In 2018, M.F. Hansen and colleagues conducted research utilizing visible light and thermal imaging cameras installed on the ceiling of livestock barns to recognize livestock behavior. However, traditional image processing techniques had limitations in fully identifying animal behaviors. Subsequently, simple object-tracking research evolved into more advanced motion recognition studies using deep learning-based CNN feature extractors, enabling the recognition of complex movements [
5,
6,
7,
8]. These techniques have since been applied to areas such as facial recognition and basic behavior classification. Additionally, research has been conducted on utilizing CCTV footage not only to monitor livestock behavior but also to integrate spatiotemporal metadata.

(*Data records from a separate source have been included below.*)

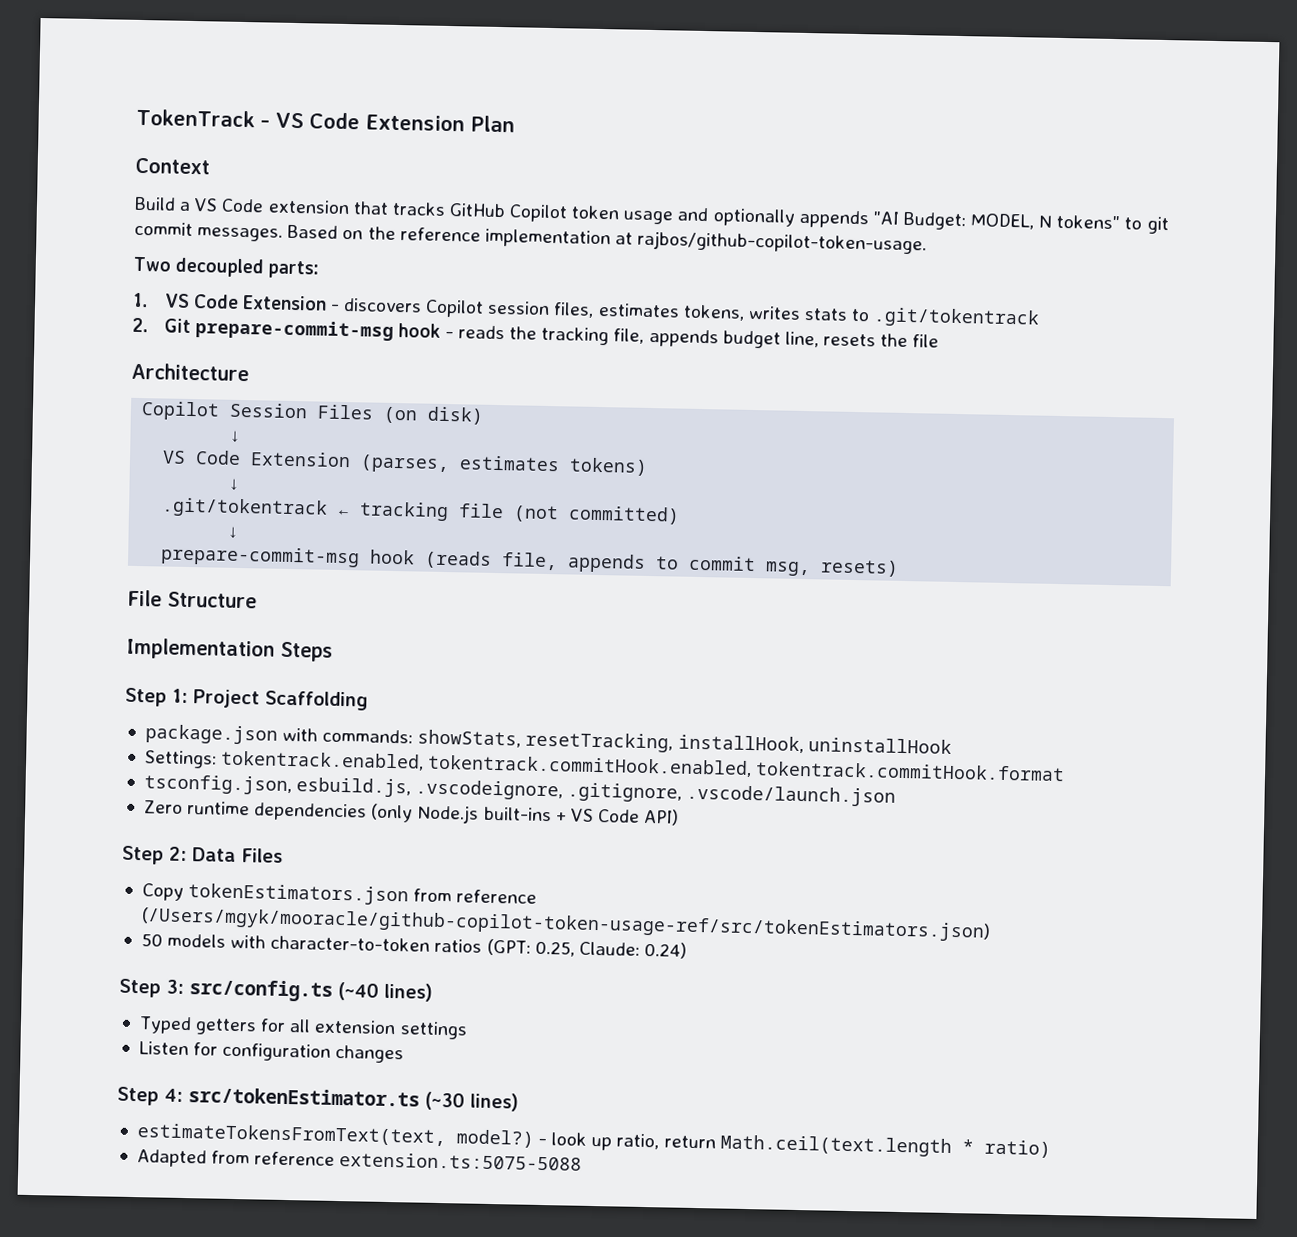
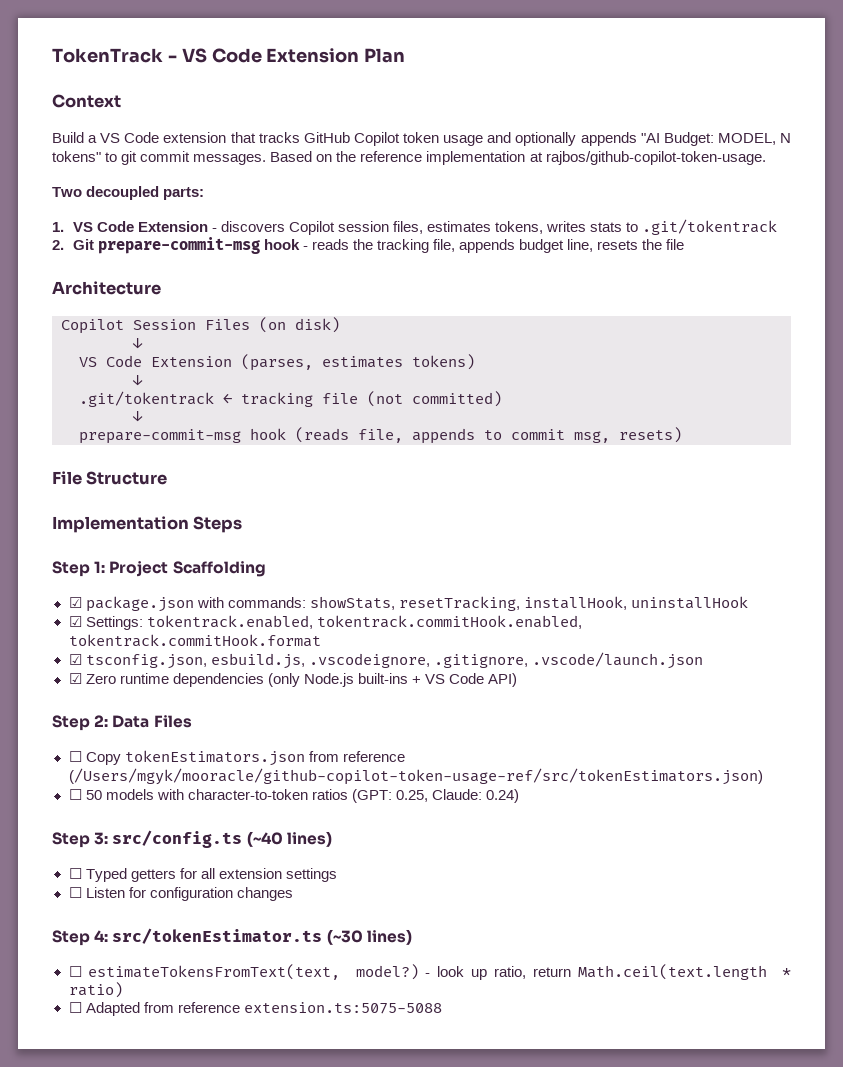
- package.json with commands: showStats, resetTracking, installHook, uninstallHook
+ ☑ package.json with commands: showStats, resetTracking, installHook, uninstallHook
- Settings: tokentrack.enabled, tokentrack.commitHook.enabled, tokentrack.commitHook.format
+ ☑ Settings: tokentrack.enabled, tokentrack.commitHook.enabled, tokentrack.commitHook.format
- tsconfig.json, esbuild.js, .vscodeignore, .gitignore, .vscode/launch.json
+ ☑ tsconfig.json, esbuild.js, .vscodeignore, .gitignore, .vscode/launch.json
- Zero runtime dependencies (only Node.js built-ins + VS Code API)
+ ☑ Zero runtime dependencies (only Node.js built-ins + VS Code API)
- Copy tokenEstimators.json from reference (/Users/mgyk/mooracle/github-copilot-token-usage-ref/src/tokenEstimators.json)
+ ☐ Copy tokenEstimators.json from reference (/Users/mgyk/mooracle/github-copilot-token-usage-ref/src/tokenEstimators.json)
- 50 models with character-to-token ratios (GPT: 0.25, Claude: 0.24)
+ ☐ 50 models with character-to-token ratios (GPT: 0.25, Claude: 0.24)
- Typed getters for all extension settings
+ ☐ Typed getters for all extension settings
- Listen for configuration changes
+ ☐ Listen for configuration changes
- estimateTokensFromText(text, model?)
+ ☐ estimateTokensFromText(text, model?)
- Adapted from reference extension.ts:5075-5088
+ ☐ Adapted from reference extension.ts:5075-5088

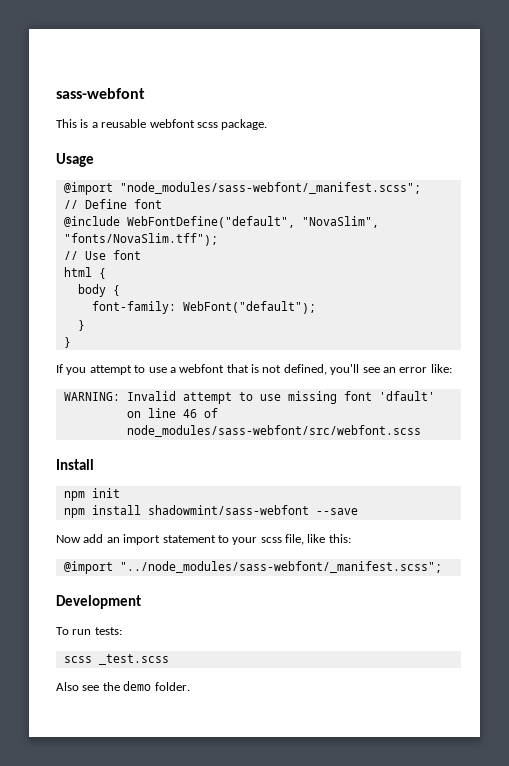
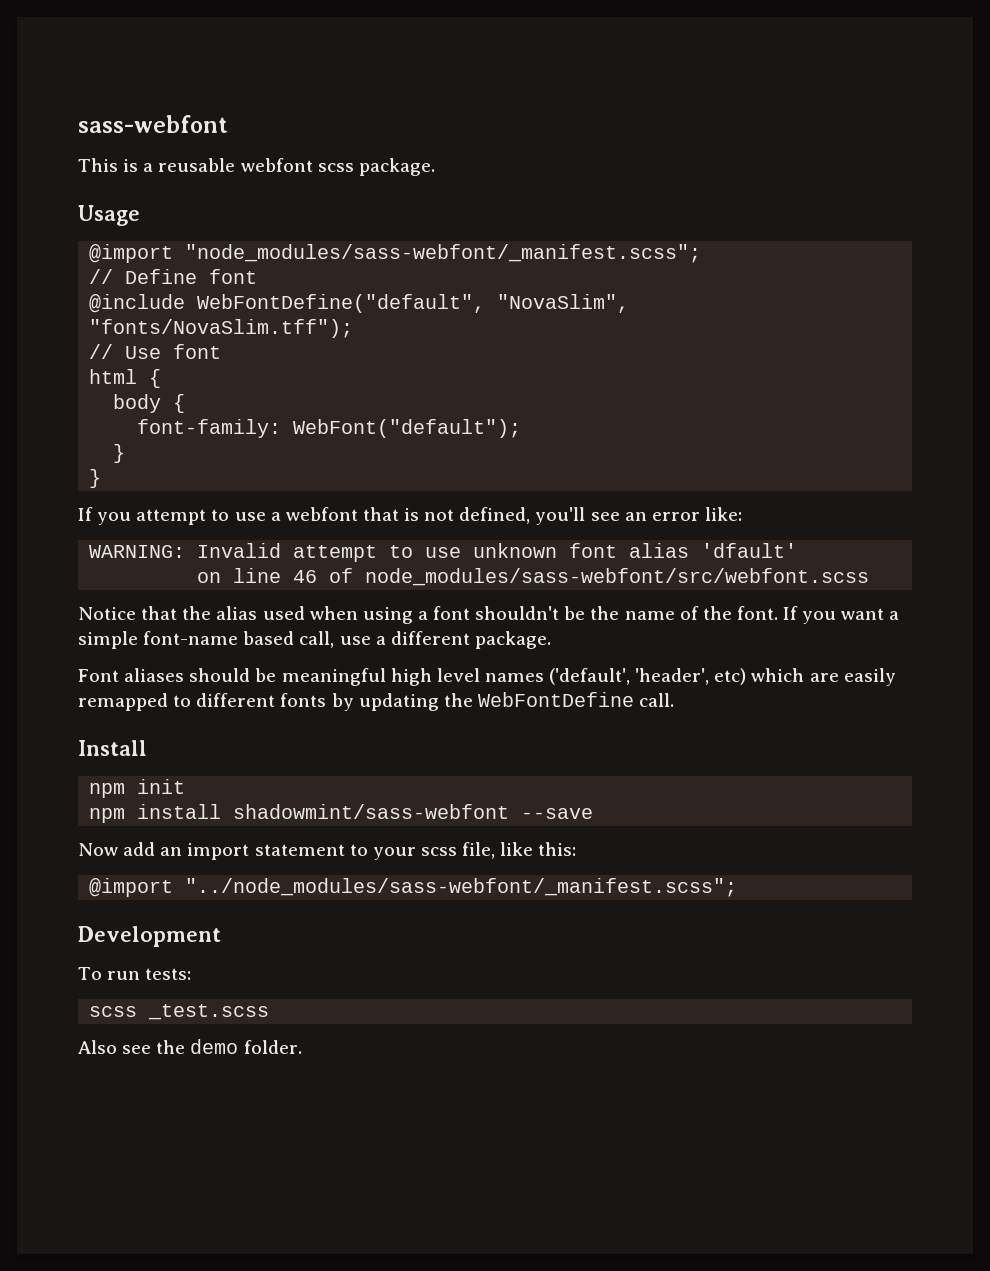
- WARNING: Invalid attempt to use missing font 'dfault'
+ WARNING: Invalid attempt to use unknown font alias 'dfault'
+ Notice that the alias used when using a font shouldn't be the name of the font. If you want a simple font-name based call, use a different package.
+ Font aliases should be meaningful high level names ('default', 'header', etc) which are easily remapped to different fonts by updating the WebFontDefine call.

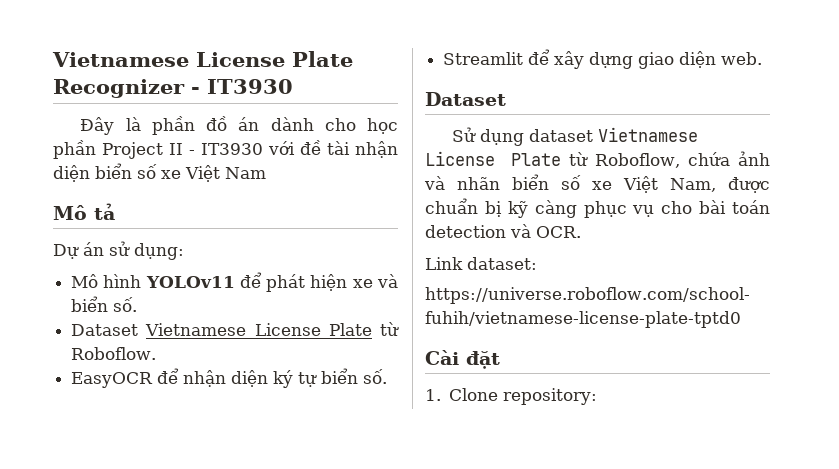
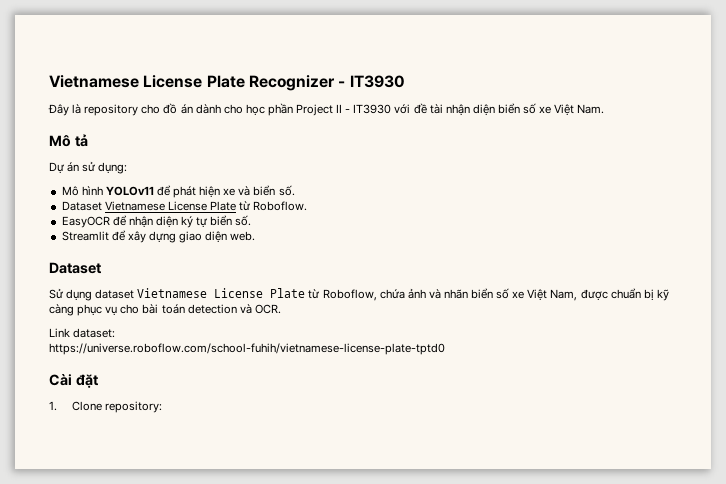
- Đây là phần đồ án dành cho học phần Project II - IT3930 với đề tài nhận diện biển số xe Việt Nam
+ Đây là repository cho đồ án dành cho học phần Project II - IT3930 với đề tài nhận diện biển số xe Việt Nam.

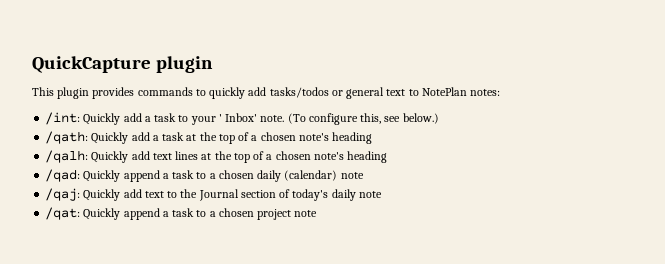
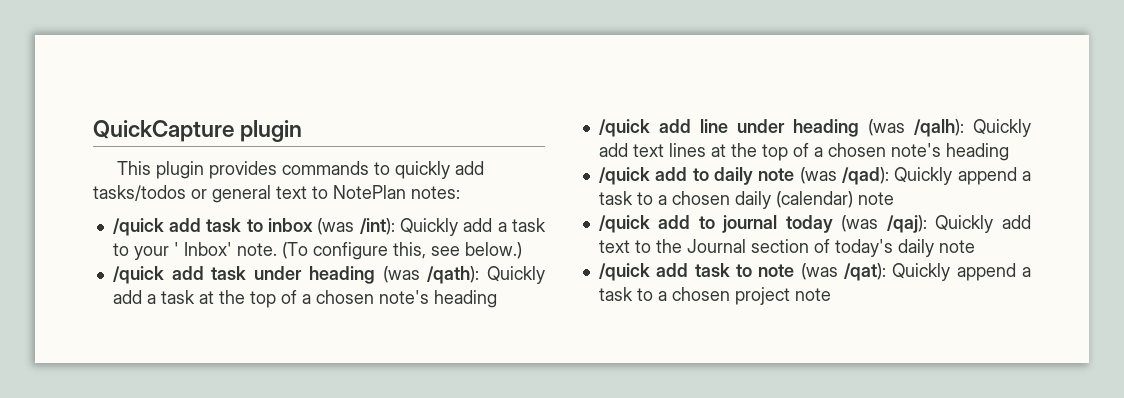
- /int: Quickly add a task to your ' Inbox' note.
+ /quick add task to inbox (was /int): Quickly add a task to your ' Inbox' note.
- /qath: Quickly add a task at the top of a chosen note's heading
+ /quick add task under heading (was /qath): Quickly add a task at the top of a chosen note's heading
- /qalh: Quickly add text lines at the top of a chosen note's heading
+ /quick add line under heading (was /qalh): Quickly add text lines at the top of a chosen note's heading
- /qad: Quickly append a task to a chosen daily (calendar) note
+ /quick add to daily note (was /qad): Quickly append a task to a chosen daily (calendar) note
- /qaj: Quickly add text to the Journal section of today's daily note
+ /quick add to journal today (was /qaj): Quickly add text to the Journal section of today's daily note
- /qat: Quickly append a task to a chosen project note
+ /quick add task to note (was /qat): Quickly append a task to a chosen project note

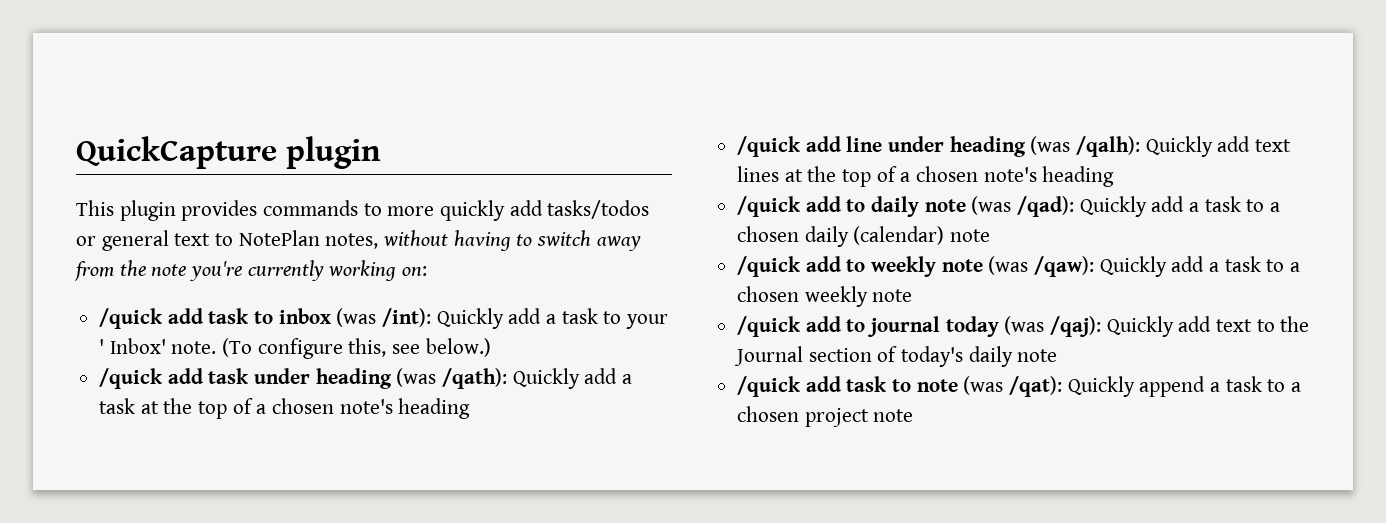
- This plugin provides commands to quickly add tasks/todos or general text to NotePlan notes:
+ This plugin provides commands to more quickly add tasks/todos or general text to NotePlan notes, without having to switch away from the note you're currently working on:
- /quick add to daily note (was /qad): Quickly append a task to a chosen daily (calendar) note
+ /quick add to daily note (was /qad): Quickly add a task to a chosen daily (calendar) note
+ /quick add to weekly note (was /qaw): Quickly add a task to a chosen weekly note

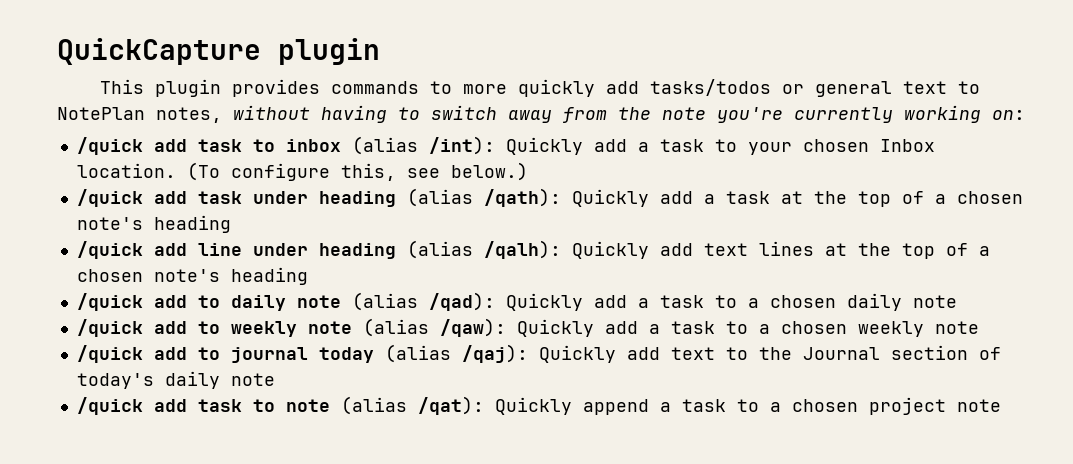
- /quick add task to inbox (was /int): Quickly add a task to your ' Inbox' note.
+ /quick add task to inbox (alias /int): Quickly add a task to your chosen Inbox location.
- /quick add task under heading (was /qath): Quickly add a task at the top of a chosen note's heading
+ /quick add task under heading (alias /qath): Quickly add a task at the top of a chosen note's heading
- /quick add line under heading (was /qalh): Quickly add text lines at the top of a chosen note's heading
+ /quick add line under heading (alias /qalh): Quickly add text lines at the top of a chosen note's heading
- /quick add to daily note (was /qad): Quickly add a task to a chosen daily (calendar) note
+ /quick add to daily note (alias /qad): Quickly add a task to a chosen daily note
- /quick add to weekly note (was /qaw): Quickly add a task to a chosen weekly note
+ /quick add to weekly note (alias /qaw): Quickly add a task to a chosen weekly note
- /quick add to journal today (was /qaj): Quickly add text to the Journal section of today's daily note
+ /quick add to journal today (alias /qaj): Quickly add text to the Journal section of today's daily note
- /quick add task to note (was /qat): Quickly append a task to a chosen project note
+ /quick add task to note (alias /qat): Quickly append a task to a chosen project note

This approach aims to notify farm managers of specific events in real time, enhancing farm management efficiency.
Another study proposed a method to convert a hierarchical structure into domain-specific information by structuring it as graph nodes. By mapping spatiotemporal data and behavioral recognition—such as individual and group behaviors—along with graph-structured interrelated information, an identification number was assigned to each simple action level [
6,
7]. This allowed for the simultaneous processing of each object’s behavior based on body parts, simple actions, and identification numbers. The method was applied to monitor both the individual and group behaviors of Hanwoo cattle, enabling object tracking through spatiotemporal analysis. However, notwithstanding the depth and sophistication of these studies, practical implementation in actual Hanwoo livestock farms remains challenging. High costs and the need for additional ICT equipment pose significant barriers, making it difficult to effectively improve animal welfare conditions in current livestock environments [
8].
Recent studies in real-time object detection have prominently focused on CNN-based single-stage algorithms such as the YOLO (You Only Look Once) series, which have demonstrated outstanding performance in real-time object detection tasks over the past few years. The YOLO series includes both anchor-based and anchor-free approaches [
9,
10,
11,
12,
13]. Since its introduction, the YOLO approach has undergone continuous development, significantly improving its performance, and it has become synonymous with real-time object detection. YOLOv3 further addressed the limitations of previous versions, especially in detecting small objects more effectively [
5,
6,
7,
8]. Research has been actively conducted using YOLO-based models to detect and monitor cattle behavior and body parts. A study was conducted to automatically identify livestock using YOLOv5, and the detection accuracy was improved by using the mosaic augmentation technique for partial images such as the cow’s mouth [
2]. A study was conducted to identify the feeding behavior of dairy cows. The feeding behavior of cows in a feeding environment was identified using the DRN-YOLO technique based on YOLOv4 [
3]. Another study was conducted using YOLOv5 to detect the major body parts of cows. A study was conducted using the YOLOv5-EMA model to detect the appearance of cows. Through this study, the performance of detecting small parts such as the head or legs was improved [
9,
10]. It was carried out to identify abnormal conditions of cows’ legs by detecting movement characteristics such as head shaking and posture duration measurement [
11]. In another study, the monitoring of behaviors such as the lying down and standing of dairy cows on a farm using the Res-Dense YOLO technique was performed [
12].
However, these methods often generate a large number of overlapping bounding boxes, requiring a postprocessing step known as Non-Maximum Suppression (NMS) to eliminate redundancies. This step can become a bottleneck, reducing the overall detection speed, which is problematic for applications requiring high speed and accuracy. To address this issue, a new approach called DETR (Detection Transformer) was introduced, which eliminates the need for manually crafted anchors and NMS [
13,
14,
15,
16,
17]. Instead, DETR adopts an end-to-end Transformer-based architecture that uses bipartite matching and directly predicts a one-to-one set of objects. While DETR offers these architectural advantages, it also faces significant limitations such as slow training convergence, high computational cost, and challenges in query optimization [
18]. Although subsequent improvements like Deformable-DETR, DAB-DETR, DN-DETR, and Group-DETR have been proposed to address these issues, these Transformer-based models still tend to have high computational requirements and are not fully optimized for real-time performance. However, RT-DETR (Real-Time Detection Transformer) emerges as a more suitable alternative for real-time object detection. It has many advantages such as query initialization, computational costs, and high performance suitable for real-time detection [
18,
19,
20].
In this paper, we propose an AI-based intelligent monitoring system framework and implement a deep learning-based AI model to detect lesions and identify inactive Hanwoo cattle within the barn environment. We apply the RT-DETR model which enables the intelligent recognition of abnormal behaviors and situational awareness related to the individual maintenance behaviors of cattle. To validate the performance of RT-DETR, a comparative analysis was conducted against traditional YOLO-based methods.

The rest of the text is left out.